Разумеется, разгневанная толпа не единственный источник опасности для современных журналистов. Они гибнут в горячих точках наравне с военными. Бандиты по-прежнему устраняют тех, кто «слишком много знает». Так было, например, с бразильским журналистом Тони Барросом, который наладил слежку за наркоторговцами. Барроса убили, а его тело разрубили на части самурайским мечом.

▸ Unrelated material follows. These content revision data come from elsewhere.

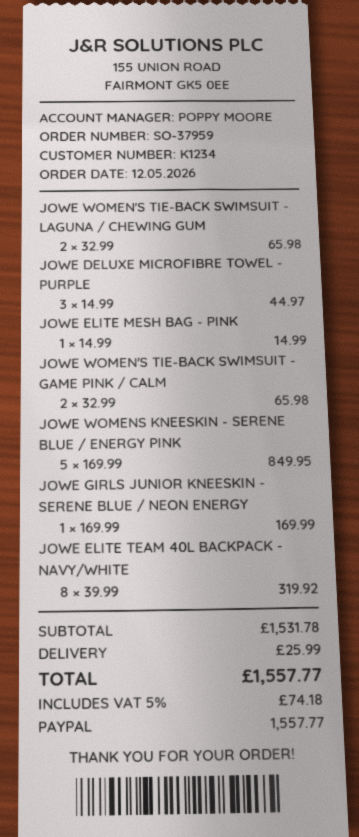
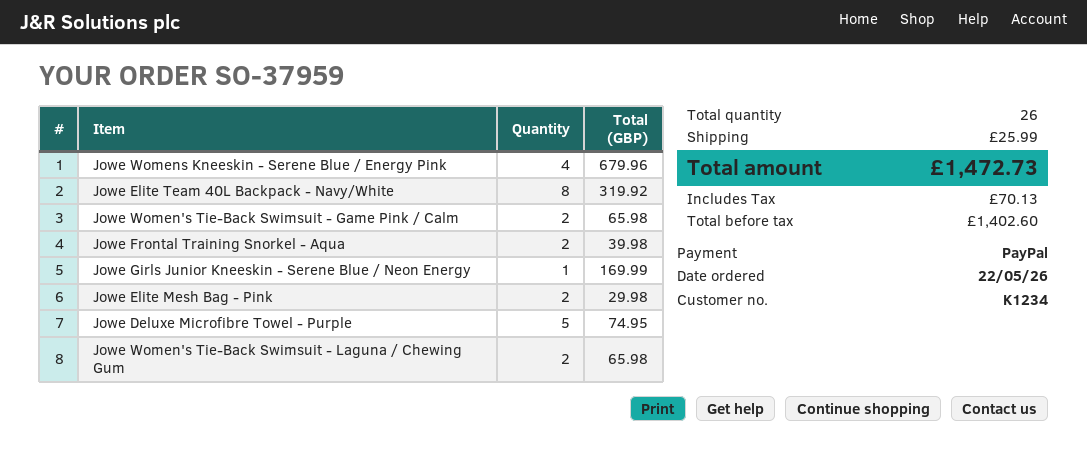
order date: 2026-05-12 -> 2026-05-22
JOWE DELUXE MICROFIBRE TOWEL - PURPLE: 3 for 44.97 -> 5 for 74.95
JOWE ELITE MESH BAG - PINK: 1 for 14.99 -> 2 for 29.98
JOWE WOMENS KNEESKIN - SERENE BLUE / ENERGY PINK: 5 for 849.95 -> 4 for 679.96
Jowe Frontal Training Snorkel - Aqua: none -> 2 for 39.98
tax: 74.18 -> 70.13
total: 1557.77 -> 1472.73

Если журналисту доведется перейти дорогу коррумпированным чиновникам или политикам, угроза его здоровью сразу увеличивается. В 2005 году в южнокитайском городе Чжуншань было совершено нападение на 30-летнего журналиста Вэнь Чуна, работавшего в газете «Наньфан Души Бао». Газета имела репутацию одного из самых сильных независимых изданий в материковом Китае, а сам Вэнь Чун сделал немало репортажей о коррупции, взяточничестве и организованной преступности. Нападавшие ворвались в его дом, избили, а потом отрезали средний и указательный пальцы правой руки. Пальцы громилы забрали с собой, чтобы врачи не могли их пришить. После нападения Вэнь Чун заявил, что своего дела не бросит, хотя и будет теперь набирать текст чуть медленнее.

И все же наибольшая опасность для журналистов исходит не от бандитов. Самые тяжелые удары по прессе были нанесены в эпохи, когда общество теряло веру в то, что оно само способно разобраться, что хорошо, а что плохо. Французское общество, уставшее от революций, вручило власть Наполеону, немецкое, разуверившись в демократии, призвало Гитлера, а китайское, утратив последние защитные механизмы, едва не было уничтожено хунвейбинами. В такие эпохи газеты превращаются в «носовые платки», а журналисты либо гибнут, либо становятся бесцветными функционерами СМИ. Зато потом, когда очередные вершители судеб загоняют страну в тупик, люди с тоской вспоминают об утраченной свободе. Но обычно бывает уже слишком поздно.